AK: Prof Ghose I hear that Big Data is defined by the 3Vs of Volume, Velocity and Variability. Would you illustrate these parameters for the benefit of both technologists and business users? AG: Yes, Big Data is all about Volume, Variety, Velocity and its unstructured nature. Some three billion gigabytes of data is being generated every day, say the equivalent of information stored in a thousand million filing cabinets. Every second, there is more data flowing across the Internet than what was stored on it 20 years ago. Another contrasting anecdote is that today an average person processes more data in one day than was done in the 1500s in one’s entire lifetime. It is being generated, from messages, pictures, video images, social media, cellphone signals, turnstiles, on-line shopping, automated machines and so on in a variety of ways. All this is real time data, and much of it from sources that didn't exist a decade ago. It is essentially dynamic and unstructured data, being generated at very high speeds. Such data is typically difficult to organize in conventional databases. By inferring interesting patterns and critical insights into customer behaviour and their underlying causes, its analysis could enable companies gain an edge over competitors.
AK: High volume of data in structured and unstructured form has been around for a long time in large businesses. So, why this recent hype around it! Is it technology driven or is it market driven, or is there some new technology that has come to the forefront? Or is it being driven by competitive forces, driving more businesses into mining more data?” AG: “Yeah, I would say all of the above. I’ll take the relatively narrow perspective of the marketing world. So over the last few decades, what we’ve seen is that decisions have been primarily driven by what we call ‘gut feel’. And that’s changing rapidly. Imagine a boardroom conversation, where the Vice President of Sales stands up and says “Look, you know, I believe we should do this” because of so-and-so; he or she is not going to get a push back from the subordinates saying “Let’s not just go with beliefs and guts, but also lets look at the data.” But the trend now is that decisions are being driven by insight garnered from mining data sets, as opposed to simply relying on instincts. This doesn’t mean that instinct or intuition doesn’t have a role at all – in fact, they do have a very important role. It’s just that the time when they play a role has changed. Earlier it used to be gut-driven completely, but now when you have data, people expecting companies to mine their data, look for insights, and then when you have interpreted those patterns or findings, that’s where creativity and intuition or gut feeling are seen to play a very important role. This is essentially what is driving businesses to adopt big data methods and analytics and see if they can make those improvements in their bottom line.”

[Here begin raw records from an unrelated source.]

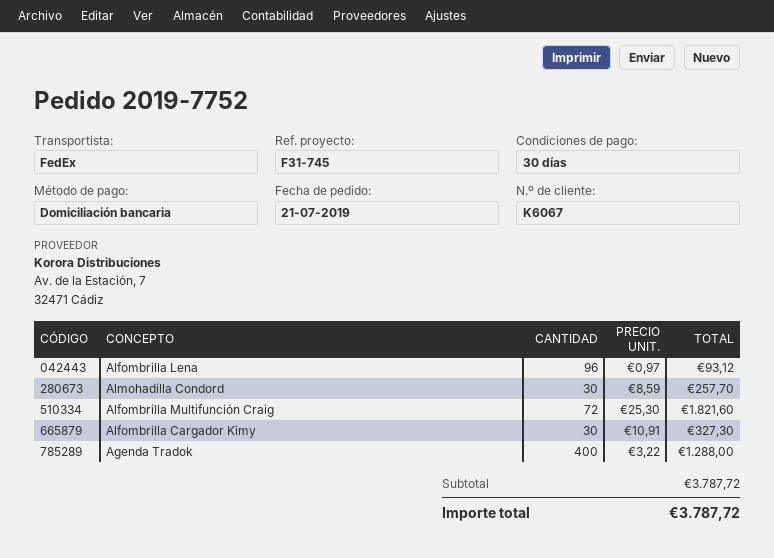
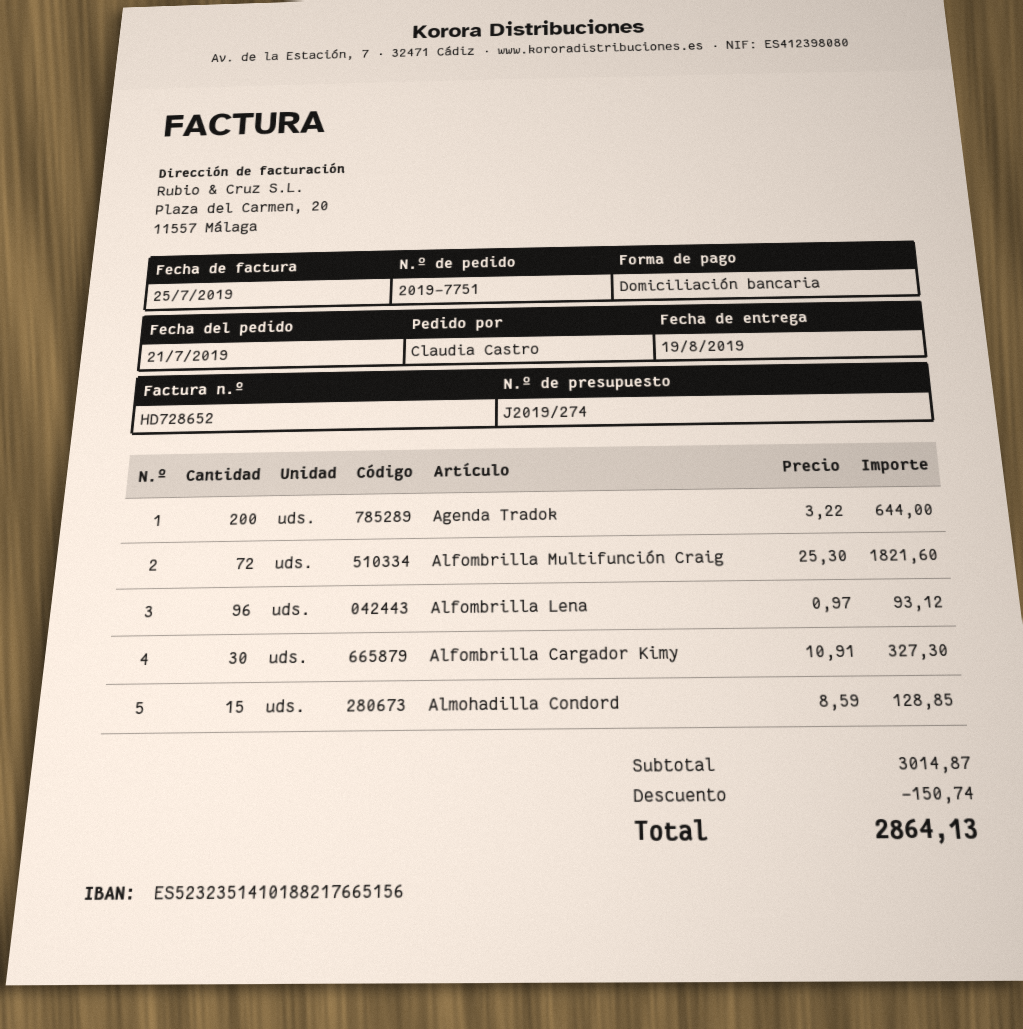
order number: 2019-7752 -> 2019-7751
Almohadilla Condord: 30 x 8.59 = 257.70 -> 15 x 8.59 = 128.85
Agenda Tradok: 400 x 3.22 = 1288.00 -> 200 x 3.22 = 644.00
subtotal: 3787.72 -> 3014.87
discount: none -> 150.74
total: 3787.72 -> 2864.13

AK: “So, on one side it is driven by the need to gain a competitive advantage, to be more realistic in your decision making. On the other side, it is these new technologies that are making this possible - remembering that the same problem has been in existence for years!”
AG: “Actually, what is happening now is that there is an infrastructure that is being created, such as Hadoop, which is enabling companies mine such massive data sets at a much more rapid pace. In other words, earlier, we had this data, but the reaction time of companies would be a month; now that can be a matter of days, or even a matter of hours. So the infrastructure underlying the collection of such massive data sets is being put in place by a number of companies, and one such example is ‘Hadoop’, which basically involves massive parallel processing of computers using a grid like structure.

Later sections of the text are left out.